Description of the task: An exact copy of every entry is needed, without any of the pictures.

---------- Records for this exercise ----------

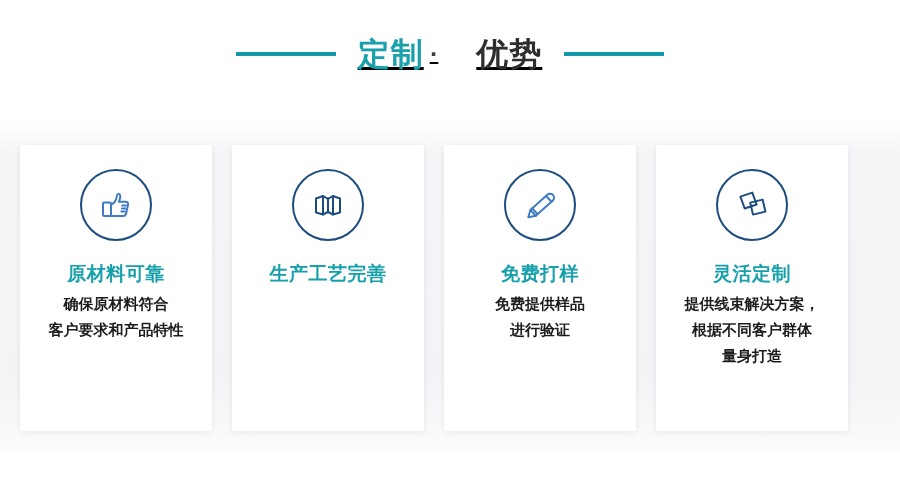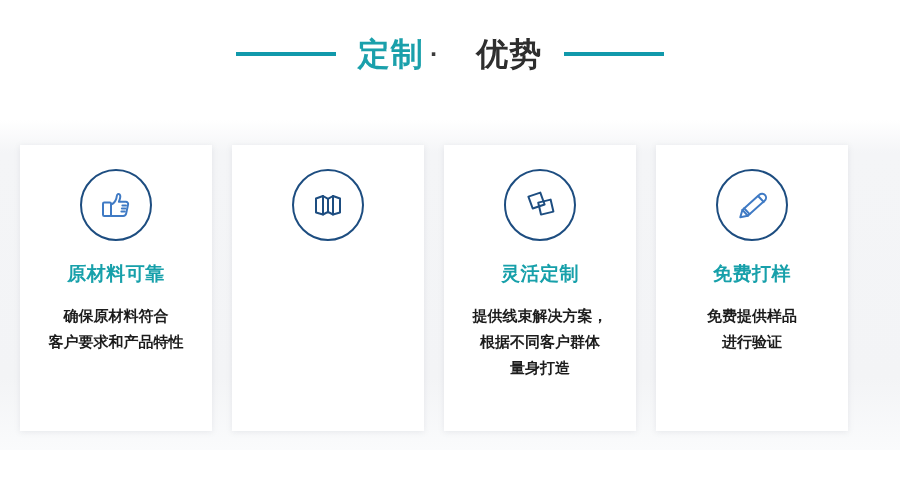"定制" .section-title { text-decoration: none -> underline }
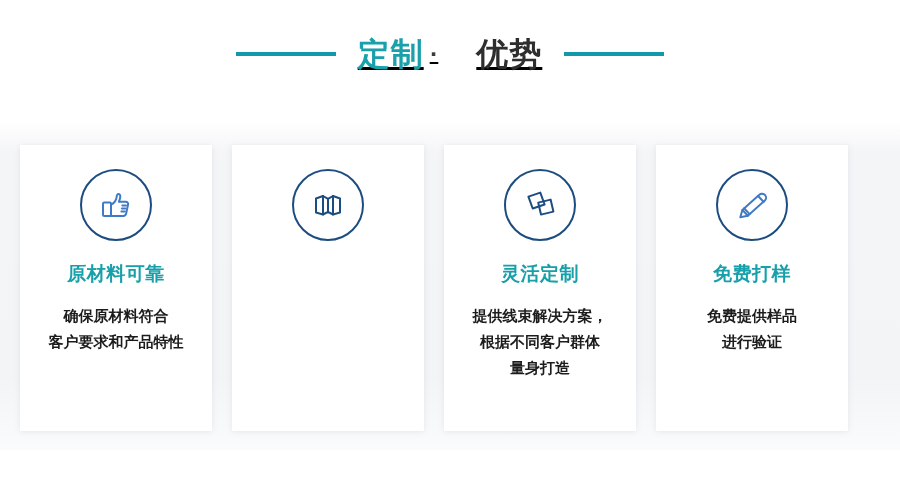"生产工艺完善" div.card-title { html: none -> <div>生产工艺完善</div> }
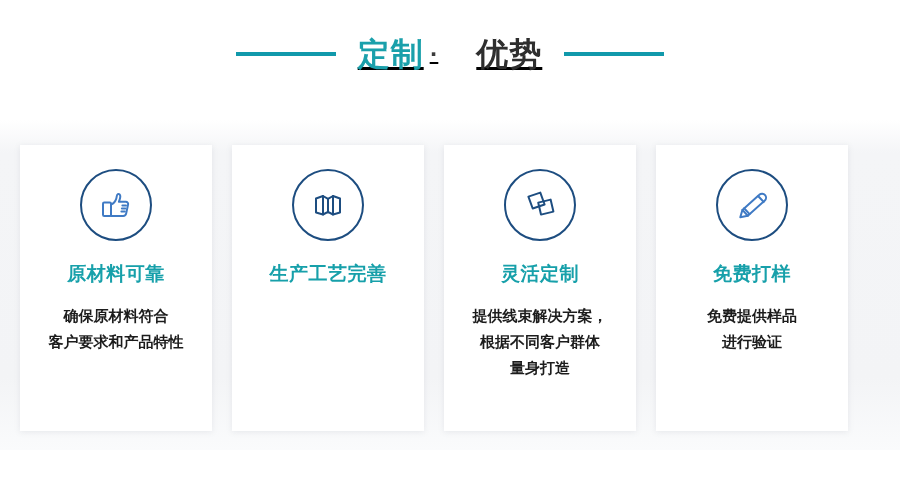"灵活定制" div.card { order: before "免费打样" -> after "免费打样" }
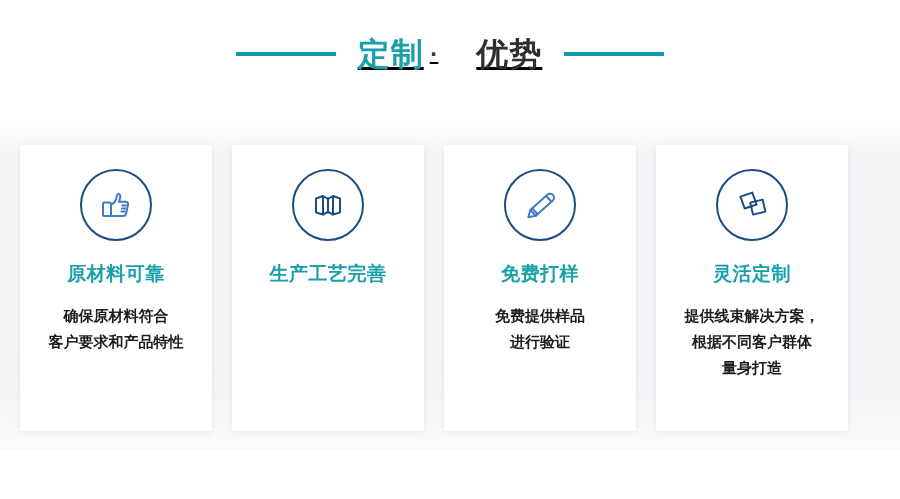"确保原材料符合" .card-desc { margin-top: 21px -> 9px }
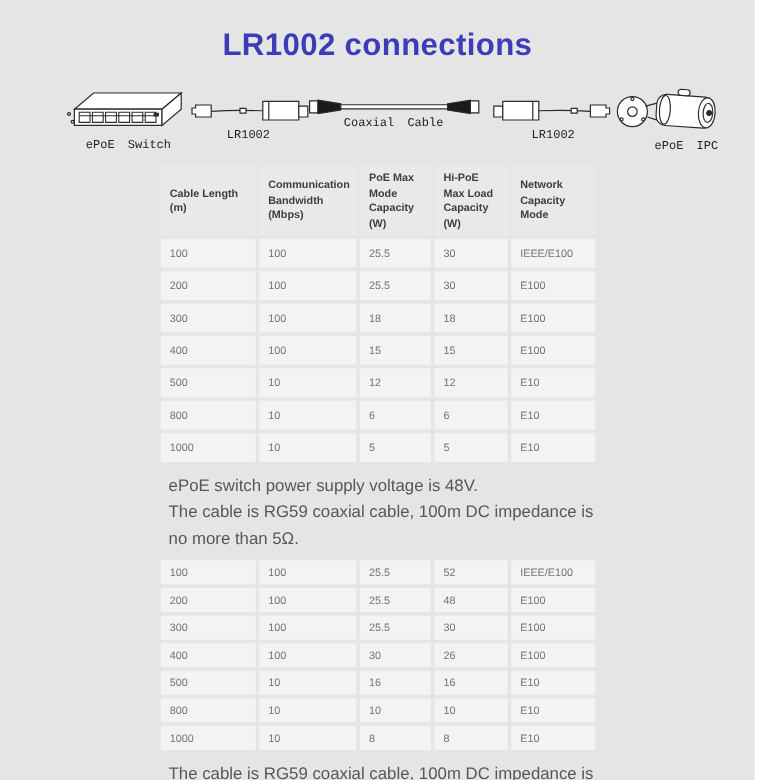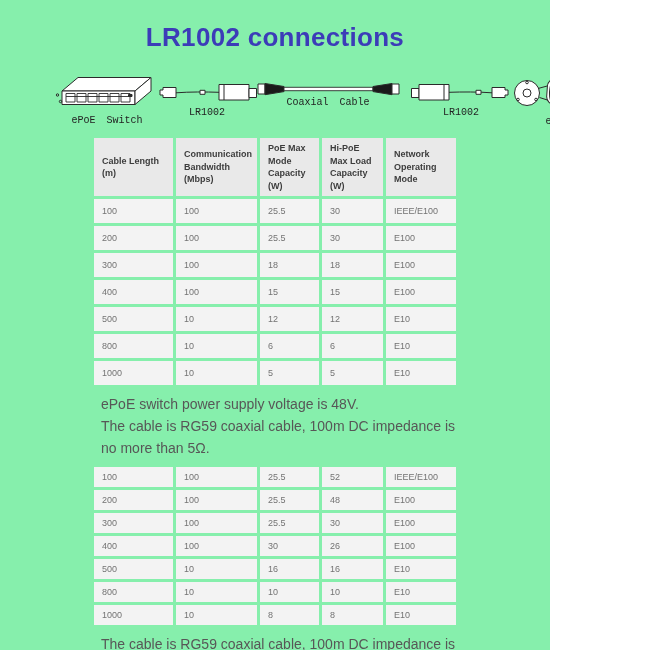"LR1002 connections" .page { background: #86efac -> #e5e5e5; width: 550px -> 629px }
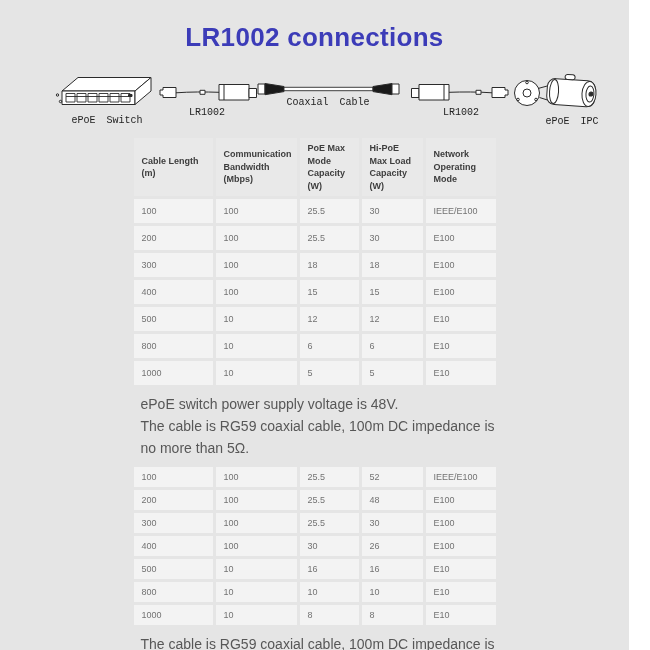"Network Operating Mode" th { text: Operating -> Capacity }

----------

Reply to the task:
"定制" .section-title { text-decoration: none -> underline }
"生产工艺完善" div.card-title { html: none -> <div>生产工艺完善</div> }
"灵活定制" div.card { order: before "免费打样" -> after "免费打样" }
"确保原材料符合" .card-desc { margin-top: 21px -> 9px }
"LR1002 connections" .page { background: #86efac -> #e5e5e5; width: 550px -> 629px }
"Network Operating Mode" th { text: Operating -> Capacity }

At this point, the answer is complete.